The following commit(s) were added to refs/heads/main by this push:
     new c06b00d3c IGNITE-17004 added documentation about a node catching up process.
c06b00d3c is described below

commit c06b00d3ca87804feaa3e3de45ee4e27a2e14465
Author: Mirza Aliev <al...@gmail.com>
AuthorDate: Thu May 19 14:37:10 2022 +0300

    IGNITE-17004 added documentation about a node catching up process.
---
 modules/raft/tech-notes/nodeCatchUp.md | 67 ++++++++++++++++++++++++++++++++++
 1 file changed, 67 insertions(+)

diff --git a/modules/raft/tech-notes/nodeCatchUp.md b/modules/raft/tech-notes/nodeCatchUp.md
new file mode 100644
index 000000000..da8d9be7a
--- /dev/null
+++ b/modules/raft/tech-notes/nodeCatchUp.md
@@ -0,0 +1,67 @@
+# Catching up process
+
+## Entry point:
+
+We have a closure named `NodeImpl.OnCaughtUp`, which is responsible for the catching up process for every stale node/replicator on a leader.
+This closure is created every time we call `NodeImpl.ConfigurationCtx#addNewPeers` which happens on a raft configuration change, for example
+when we call `NodeImpl#changePeers`. In `NodeImpl.ConfigurationCtx#addNewPeers` method we assign `OnCaughtUp` closure with a corresponding
+replicator for a stale node.
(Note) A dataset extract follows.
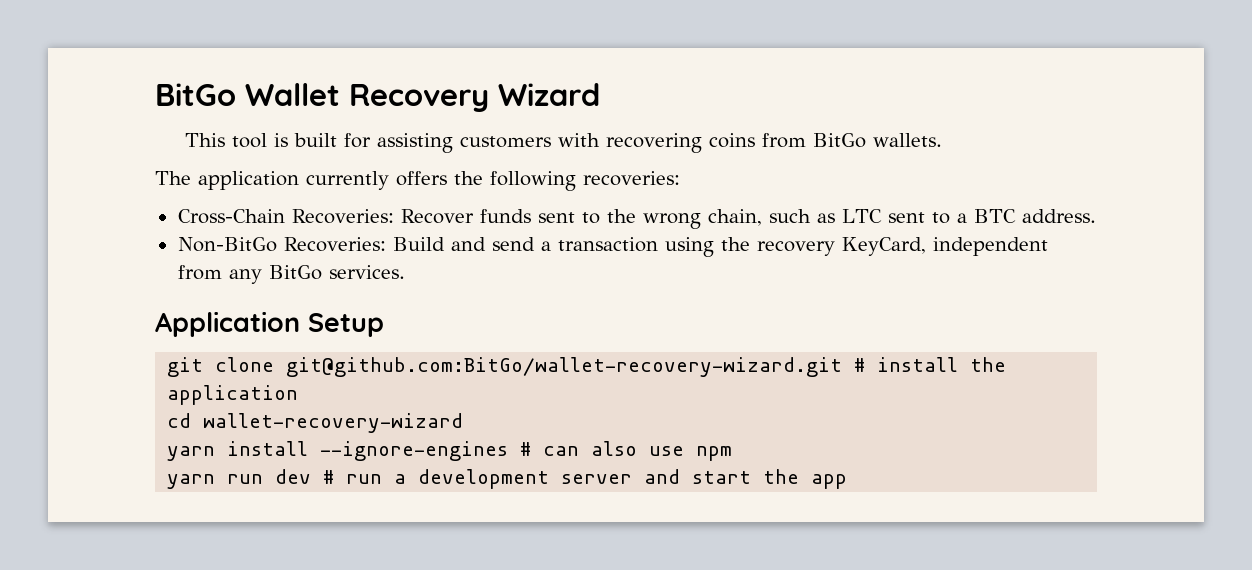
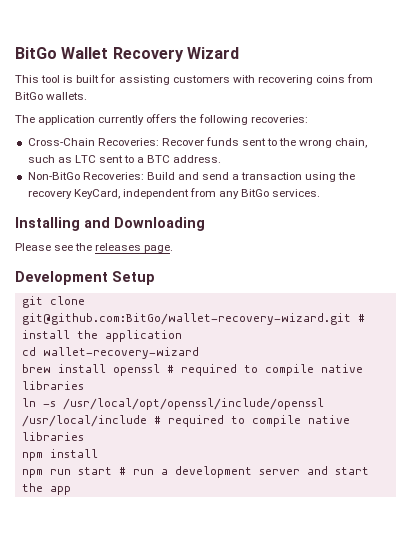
[155,311,300,337] Application -> [15,217,205,231] [15,243,174,253] [15,271,108,285] Installing and Downloading // Please see the releases page. // Development
[167,441,733,461] [167,469,312,489] yarn install --ignore-engines # can also use npm // yarn run dev -> [21,364,363,376] [21,381,84,390] [21,398,324,410] [21,415,350,427] [21,432,84,441] [21,449,98,461] [21,467,112,478] brew install openssl # required to compile native libraries // ln -s /usr/local/opt/openssl/include/openssl /usr/local/include # required to compile native libraries // npm install // npm run start

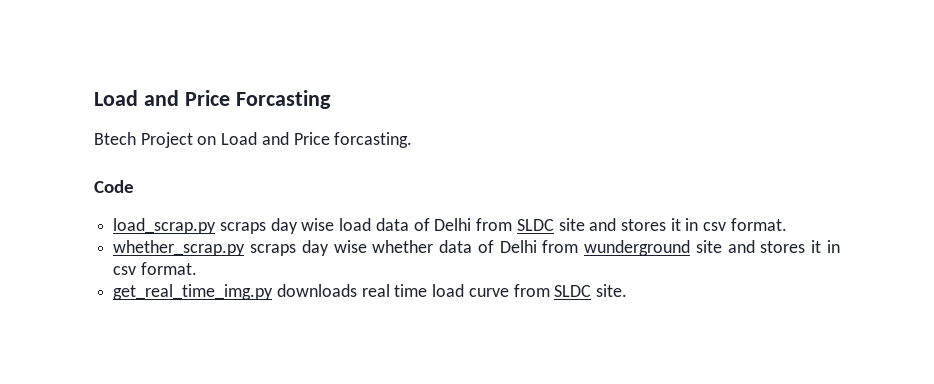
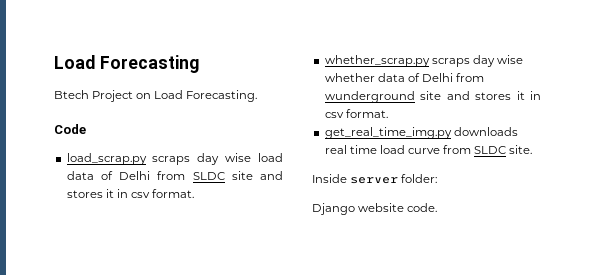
[94,90,331,109] Load and Price Forcasting -> [54,55,199,73] Load Forecasting
[261,132,413,148] and Price forcasting. -> [186,90,258,102] Forecasting.
(628, 290) none -> [312,174,438,184] [312,203,438,215] // Inside server folder: // Django website code.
This is done inside `ReplicatorGroupImpl#waitCaughtUp`
+by calling `Replicator#waitForCaughtUp`. To be more precise, we save the closure in a field `Replicator#catchUpClosure` and also we schedule
+timer on a replicator to call `Replicator#onCatchUpTimedOut` (by default it is called after election timeout).
+
+## Closure invocation
+
+So, we saved closure, it is time to discuss what happens when the closure is run. It happens in `Replicator#notifyOnCaughtUp`, we call this
+method with a status of success or failure of a catching up process and propagate it to the closure by setting `Status.setError(int,
+java.lang.String, java.lang.Object...)`. When the closure is run, `NodeImpl#onCaughtUp` is called, this method checks the status of a process
+and here we have several outcomes:
+
+- `Status` is `OK` and `NodeImpl.ConfigurationCtx#onCaughtUp` with a success flag equals true is called, so we can move
+  to `NodeImpl.ConfigurationCtx.nextStage` in a configuration changing process.
+- `Status` is `Error` and more specific, it is timeout, so we retry catching up process by creating a new `NodeImpl.OnCaughtUp` closure
+  calling the same `Replicator#waitForCaughtUp` that we described before.
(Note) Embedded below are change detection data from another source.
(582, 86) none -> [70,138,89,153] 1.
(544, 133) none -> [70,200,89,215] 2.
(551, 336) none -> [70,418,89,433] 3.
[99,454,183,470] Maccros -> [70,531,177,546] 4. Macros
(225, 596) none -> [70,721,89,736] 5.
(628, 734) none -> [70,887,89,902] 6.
+- If retrying went wrong or `Status` is `Error` and is not a timeout, we call `NodeImpl.ConfigurationCtx#onCaughtUp` with a success flag
+  equals false, so the whole process of a configuration changing is reset with `RaftError.ECATCHUP` and corresponding
+  `RaftGroupEventsListener#onReconfigurationError` is called. Note that we do not preserve the original reason for failed catch up. Also, it
+  is important, that `RaftGroupEventsListener#onReconfigurationError` can be called, when a current leader stepped down. In that case
+  `ConfigurationCtx#reset(org.apache.ignite.raft.jraft.Status)` with status equals `null` will be called, and this `null` value will be
+  passed to `RaftGroupEventsListener#onReconfigurationError`.
+
+## Where the closure is invoked 
+
+Now let's discuss when this closure is run. As we said before, it happens in `Replicator#notifyOnCaughtUp`, 
+so lets track who call `Replicator#Replicator#notifyOnCaughtUp`
+
+Calls with successful statuses: 
+- `Replicator#onInstallSnapshotReturned` -- called after a successful installation of a snapshot
+- `Replicator#onAppendEntriesReturned` -- called after a successful appending of new entries from a leader
+
+Calls with error statuses:
+
+* `Replicator#onCatchUpTimedOut` with `RaftError.ETIMEDOUT`, called when a timer event happens. As was described before, this timer is started
+  when we call `Replicator#waitForCaughtUp`.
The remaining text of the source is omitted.